AUD/NZD Price Analysis: Pair nears 13-year high amid Middle East conflict

Source Fxstreet
  • The Reserve Bank of Australia hiked the OCR in February, continuing to lean into a hawkish stance.
  • The IEA would release 400 million barrels of oil from reserves to address Iran war-related shortages.
  • The AUD/NZD cross is bullish, according to intraday technical charts, with further upside extension possible.

The AUD/NZD cross is trading near the 1.2100 price region on Wednesday, touching its highest level in 13 years amid market chaos due to the Middle East war between Israel, the US and Iran.

In Australia, inflation remains sticky as the Reserve Bank of Australia (RBA) continues to lean hawkish. The RBA hiked the Official Cash Rate (25 bps) to 3.85% after its February monetary policy meeting. The central bank expects inflation to peak around Q2 2026, then gradually return to the midpoint of the 2–3% target by 2028.

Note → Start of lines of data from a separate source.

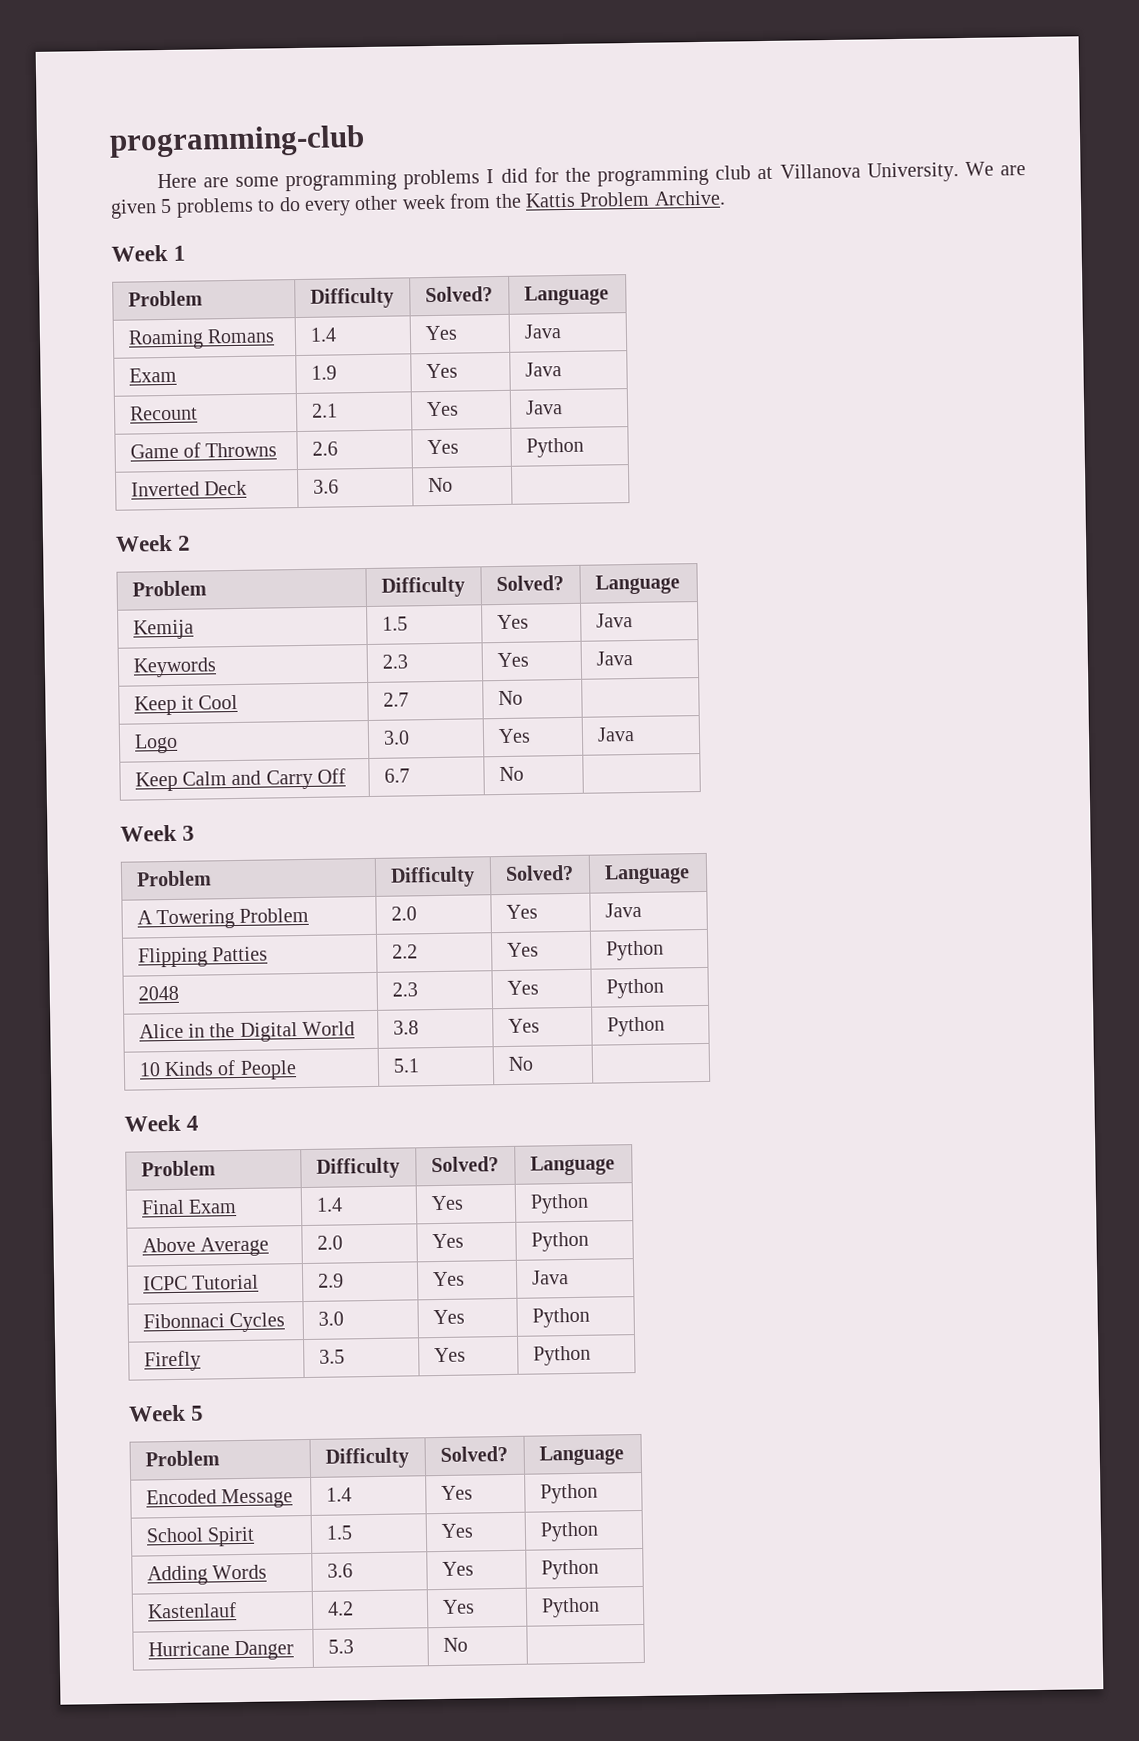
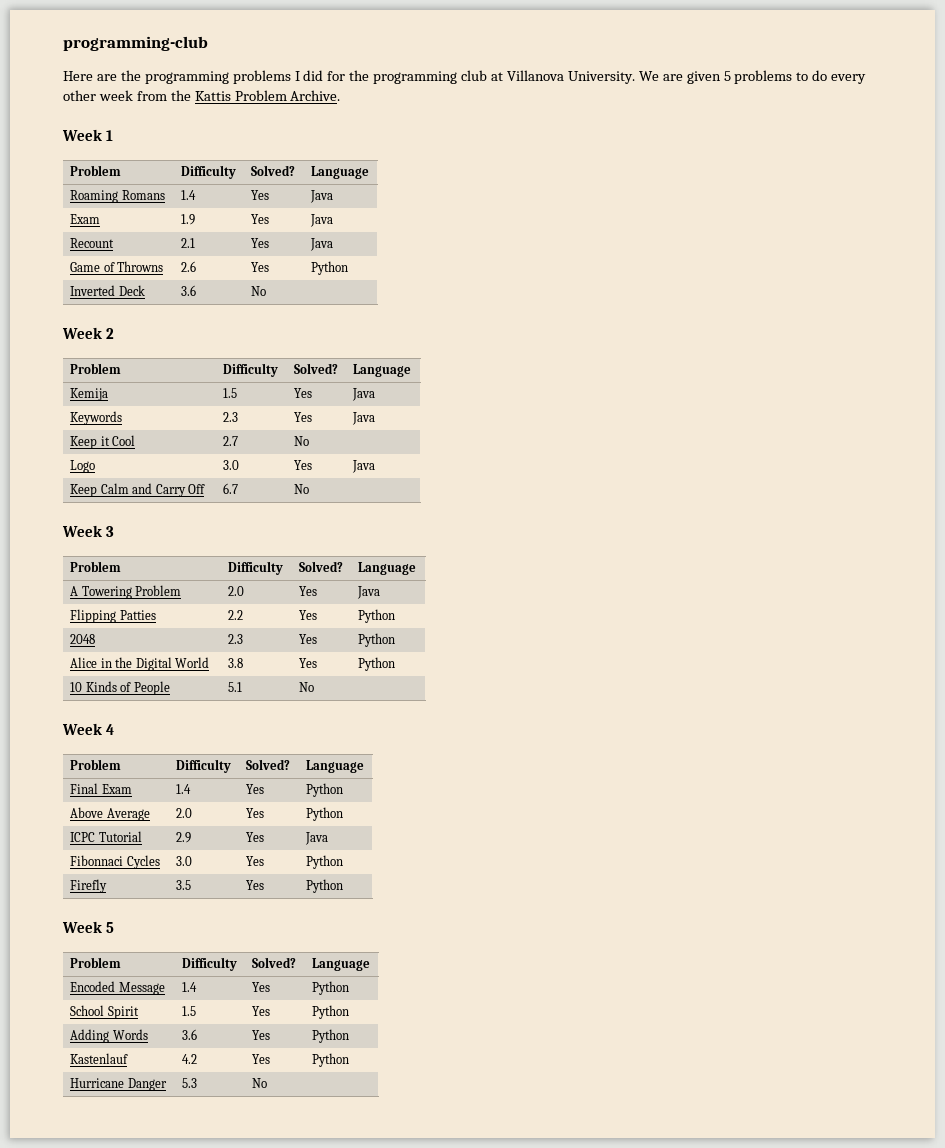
[234,176,279,187] some -> [120,70,141,81] the

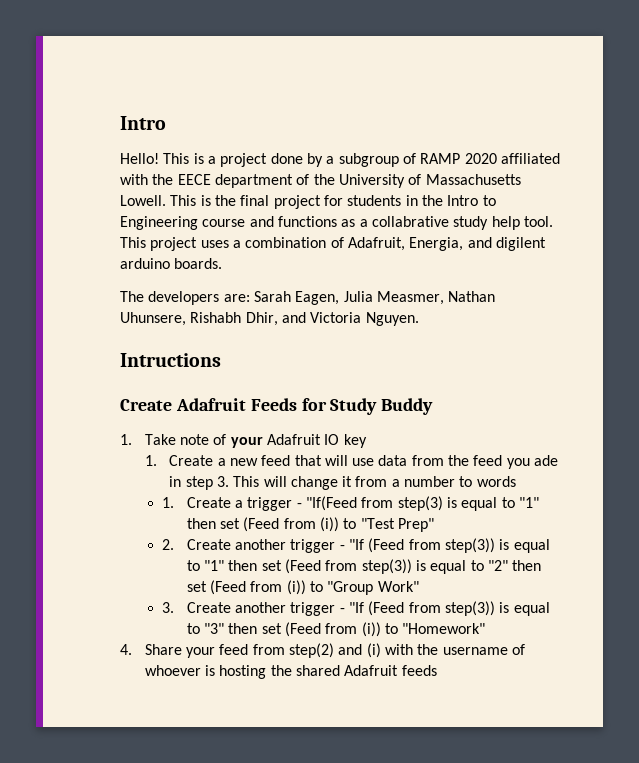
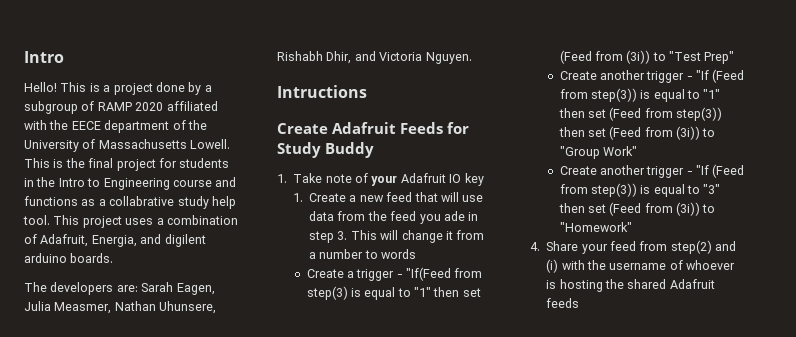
[162,497,175,508] 1. -> (417, 254) none
[320,517,340,532] (i)) -> [626,50,651,64] (3i))
[162,539,175,550] 2. -> (735, 57) none
[416,560,542,574] [186,580,306,595] is equal to "2" then set (Feed from (i)) -> [558,126,701,140] then set (Feed from (3i))
[162,602,175,613] 3. -> (637, 151) none
[361,622,381,637] (i)) -> [676,202,701,216] (3i))

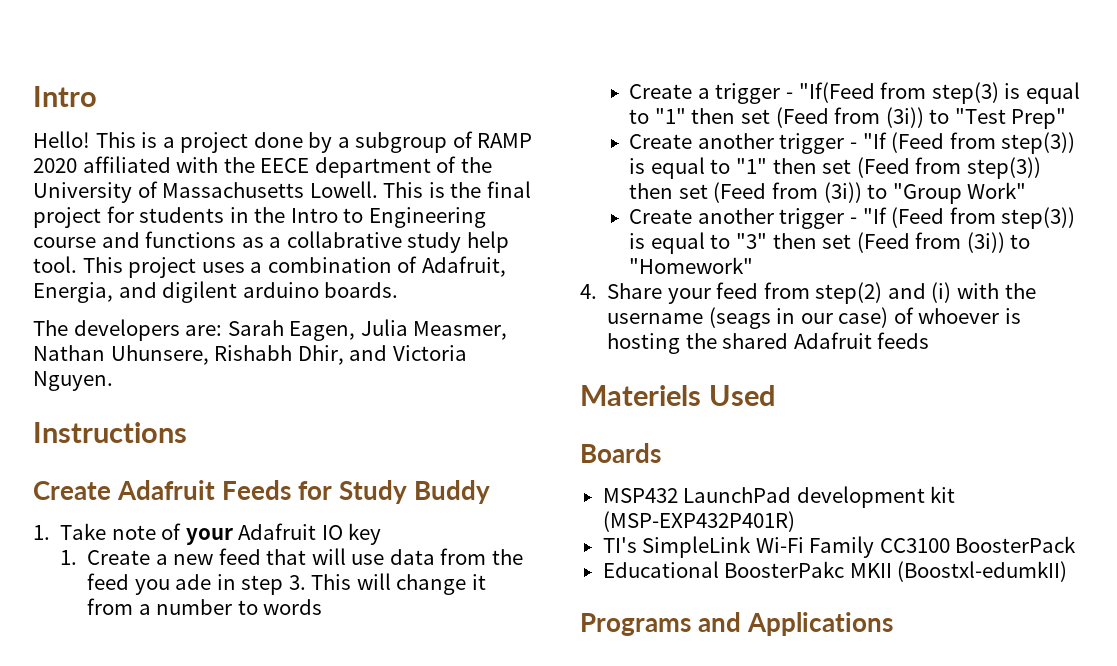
[277,85,367,98] Intructions -> [33,422,187,443] Instructions
(667, 266) none -> [708,307,889,329] (seags in our case)
(580, 303) none -> [580,385,775,406] [580,443,661,463] [602,486,956,508] [602,511,795,532] [602,536,1077,558] [602,561,1068,582] [580,612,894,636] // Materiels Used // Boards // MSP432 LaunchPad development kit (MSP-EXP432P401R) // TI's SimpleLink Wi-Fi Family CC3100 BoosterPack // Educational BoosterPakc MKII (Boostxl-edumkII) // Programs and Applications

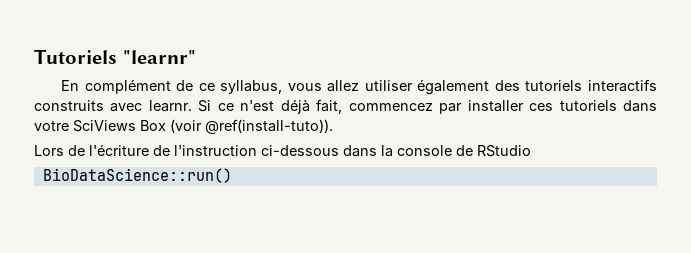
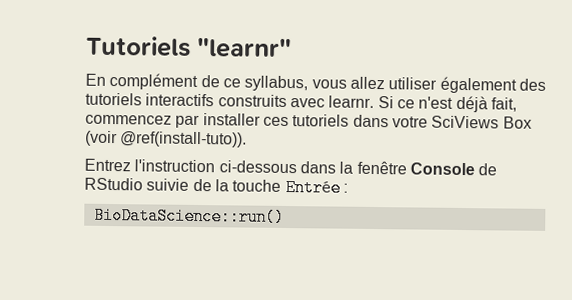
[34,144,170,156] Lors de l'écriture de -> [84,158,131,172] Entrez
[397,145,452,156] console -> [356,160,475,176] fenêtre Console
(531, 151) none -> [146,178,348,197] suivie de la touche Entrée :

In New Zealand, market analysts expect domestic price pressure to persist longer than previously anticipated, strengthening expectations for future monetary tightening by the Reserve Bank of New Zealand (RBNZ). Markets are now factoring in several potential interest rate hikes this year, a change from last month when the central bank indicated that the OCR could stay around 2.25% for the entire year.

The central banks’ different paths partially play against the Kiwi. At the same time, the Australian Dollar (AUD) surged following news that the International Energy Agency (IEA) would release 400 million barrels of oil from strategic reserves to address shortages related to the Iran war.

Next in line for the cross are the New Zealand Manufacturing Sales for Q4 2025 and Australian Consumer Inflation Expectations for March.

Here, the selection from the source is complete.